Le Bhoutan veut relever le défi du développement
en sauvegardant ses valeurs et son héritage culturel tout
en préservant l'environnement.
Transition démocratique
Situation pour le moins singulière, le Bhoutan a entamé son processus vers la démocratie en 2001 sous l’impulsion du roi Jigme Singye Wangchuck. Ce dernier, très populaire auprès de la population, a lui-même amorcé la transition pour transformer la monarchie absolue en monarchie constitutionnelle afin d'introduire la démocratie dans le pays. Il a abdiqué en décembre 2006 en faveur de son fils, Jigme Khesar Nagmyel Wangchuck, formé à Oxford, à qui il a demandé d'organiser des élections. Le
Bhoutan est officiellement devenue une monarchie constitutionnelle avec l'élection d'une Assemblée nationale en mars 2008.
C'est l'ex-roi Jigme Singye Wangchuck qui a imaginé en 1974 une politique unique au monde s'appuyant sur le fameux concept du Bonheur national brut, visant à promouvoir l'idée que le bien-être des citoyens doit passer avant la croissance économique. Ce concept constitue depuis une sorte de cadre général pour toutes les politiques publiques du pays.
Ainsi, si le revenu moyen ne dépasse pas les 1 000 euros par an, les systèmes éducatif et de santé sont en revanche gratuits. La corruption n’existe quasiment pas, la qualité de l’administration est impressionnante, dit-on, et la préservation de l’environnement est une haute priorité nationale, dont l'Occident et les pays émergents de l'Asie auraient avantage à s'inspirer.
Mode de vie
Selon
Françoise Pommaret (1991), une ethnologue ayant séjourné au
Bhoutan en qualité de conseillère du gouvernement,
les valeurs traditionnelles imprègnent le mode de vie
des Bhoutanais. La plupart des habitants possèdent leur
terre et il n'y a pas de famine au Bhoutan. Le bouddhisme est
omniprésent et teinte tous les aspects de la vie collective.
Les religieux exercent une grande influence sur les affaires
de l'État. Une bonne partie de la communauté monastique
est d'ailleurs subventionnée par le gouvernement. Le Je
Khenpo, l'abbé suprême, est assisté par quatre
moines ayant rang de ministre.
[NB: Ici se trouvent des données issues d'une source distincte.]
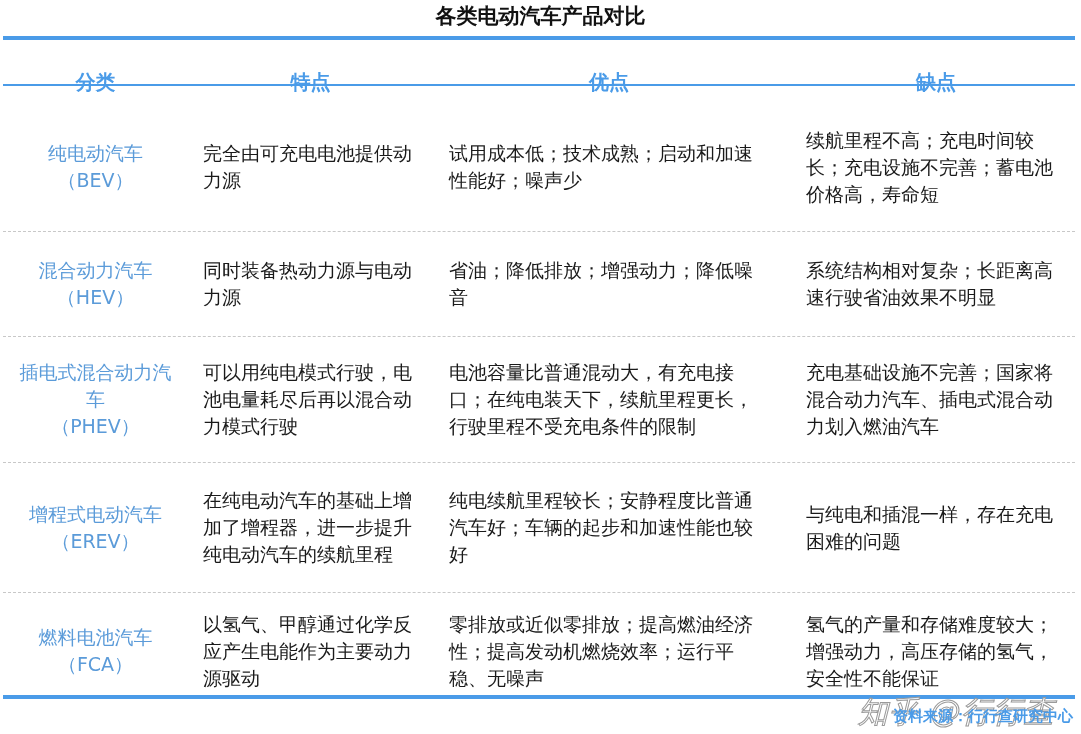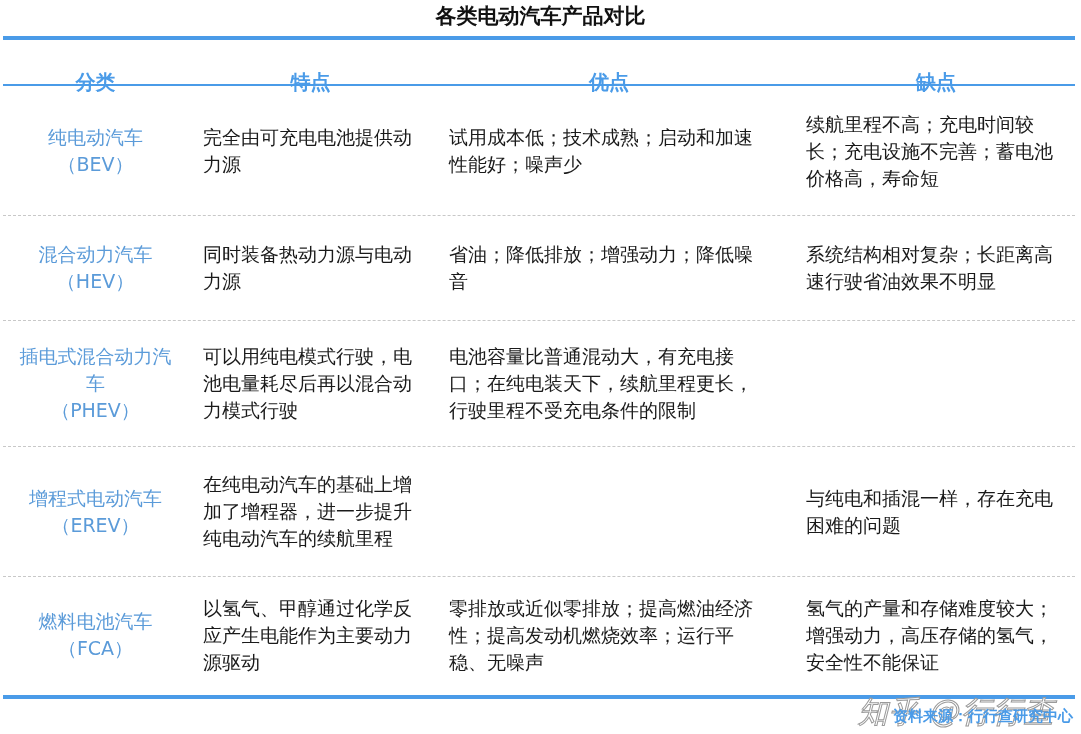"纯电动汽车" .row { margin-top: none -> 16px }
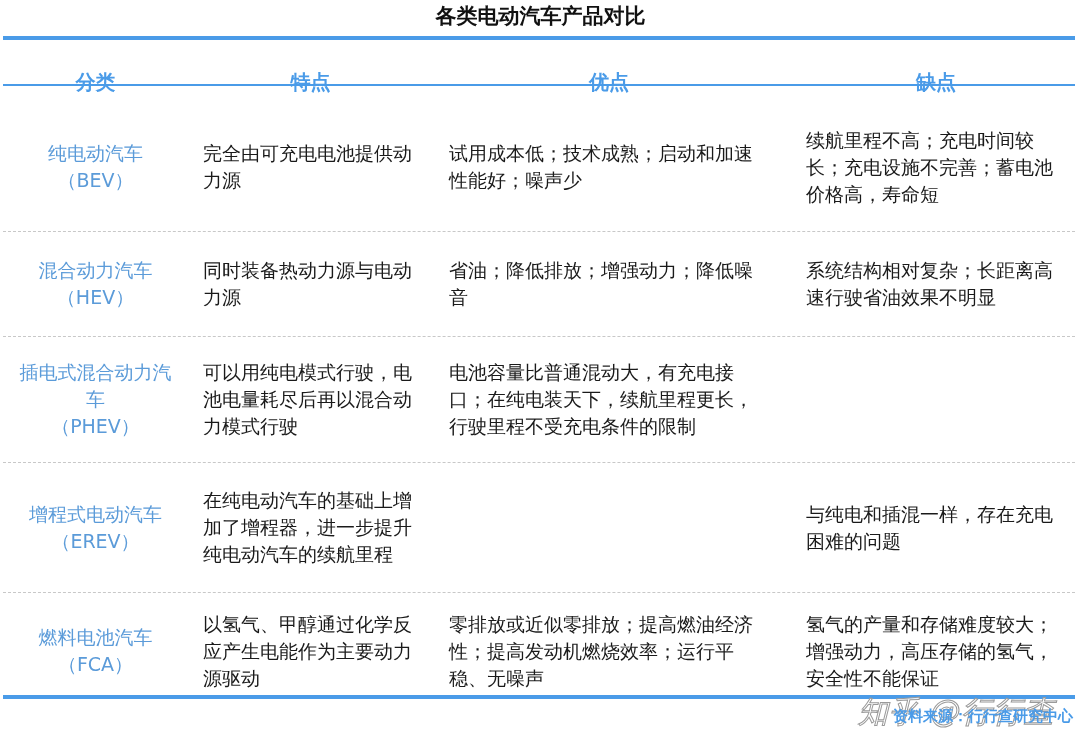"充电基础设施不完善；国家将混合动力汽车、插电式混合动力划入燃油汽车" div.cell { html: none -> <div> <span>充电基础设施不完善；国家将混合动力汽车、插电式混合动力划入燃油汽车</span> </div> }
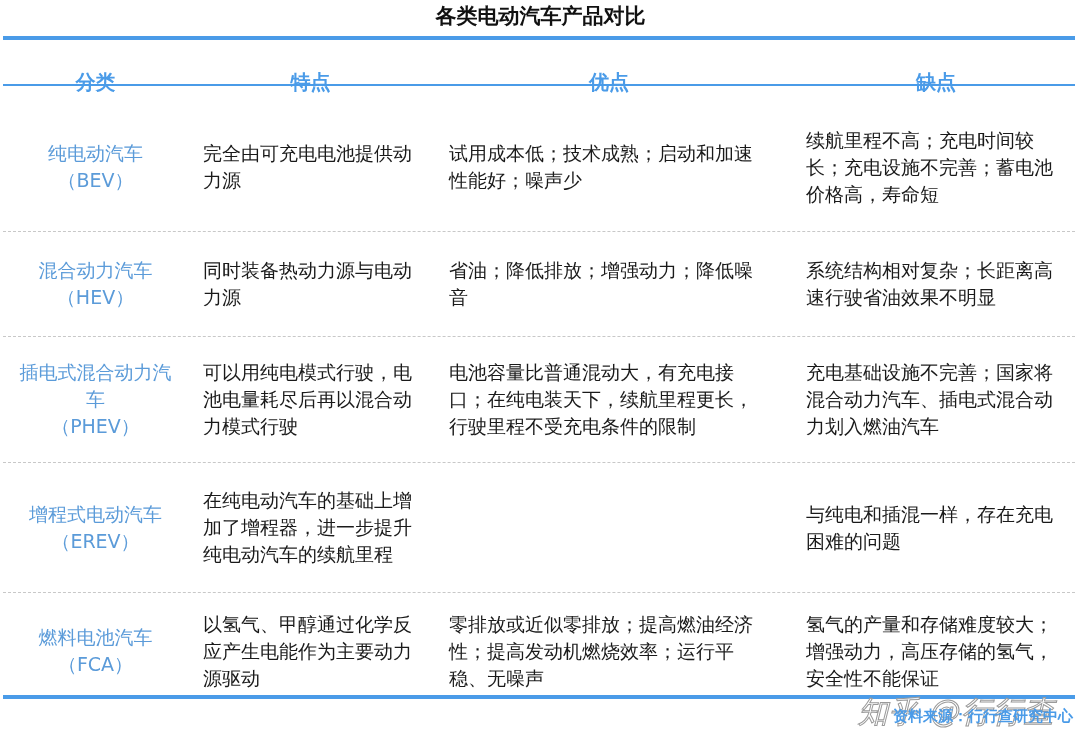"纯电续航里程较长；安静程度比普通汽车好；车辆的起步和加速性能也较好" div.cell { html: none -> <div> <span>纯电续航里程较长；安静程度比普通汽车好；车辆的起步和加速性能也较好</span> </div> }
Bouddha, Guru Rimpoche et d'autres
divinités tantriques sont vénérés
par la population. Les moines sont influents et très respectés.
Ceux qui ne sont pas subventionnés sont soutenus par les
populations locales.
Fête religieuse au Bhoutan
Développement mesuré
Le
Bhoutan semble engagé sur la voie du développement
et de la modernisation. Un développement que l'on qualifie
là-bas de mesuré. La protection de l'environnement
et de la culture traditionnelle constituent les priorités
du gouvernement. C'est sans doute ce qui explique que le gouvernement
pratique une politique restrictive en ce qui a trait au tourisme.
En 1997, à peine plus de 5 000 touristes ont pu visiter
le pays. Le Bhoutan n'entend pas faire du tourisme, l'un des
axes de son développement. Selon Françoise Pommaret,
il semble trop tôt pour juger si la politique du développement
planifié et mesuré permettra ici d'éviter
les erreurs commises ailleurs.
Dzong au Bhoutan
Réfugiés bhoutanais
Au
début du XXe siècle, de nombreux Népalais
sont venus s'établir dans le sud du pays. Vu leur nombre
sans cesse croissant, et constatant leur grand attachement aux
traditions culturelles de leur pays d'origine, le gouvernement
légiféra en 1959 pour interdire leur établissement
dans les vallées centrales du pays afin de préserver
la culture drukpa.
MOUVEMENT DE CONTESTATION
Lorsque le Bhoutan s'engagea
sur la voie de la modernisation, le pays fut exposé aux
idéologies politiques et aux valeurs démocratiques
typiques des sociétés dites modernes. Des dissensions
virent le jour. Considérant que le développement
du pays alimentait un mouvement d'opposition plutôt que de
support à la monarchie, des mesures furent mises de l'avant
en 1985 pour enrayer la contestation.
MESURES COERCITIVES
L'une de ces mesures avait
pour but avoué d'affaiblir l'influence des immigrés népalais,
alors considérés comme une menace à la monarchie
absolue et à la culture drukpa. La langue dzonkha devint obligatoire
pour tous les citoyens de même que le port des vêtements
traditionnels bhoutanais. La pratique de l'hindouisme fut interdite.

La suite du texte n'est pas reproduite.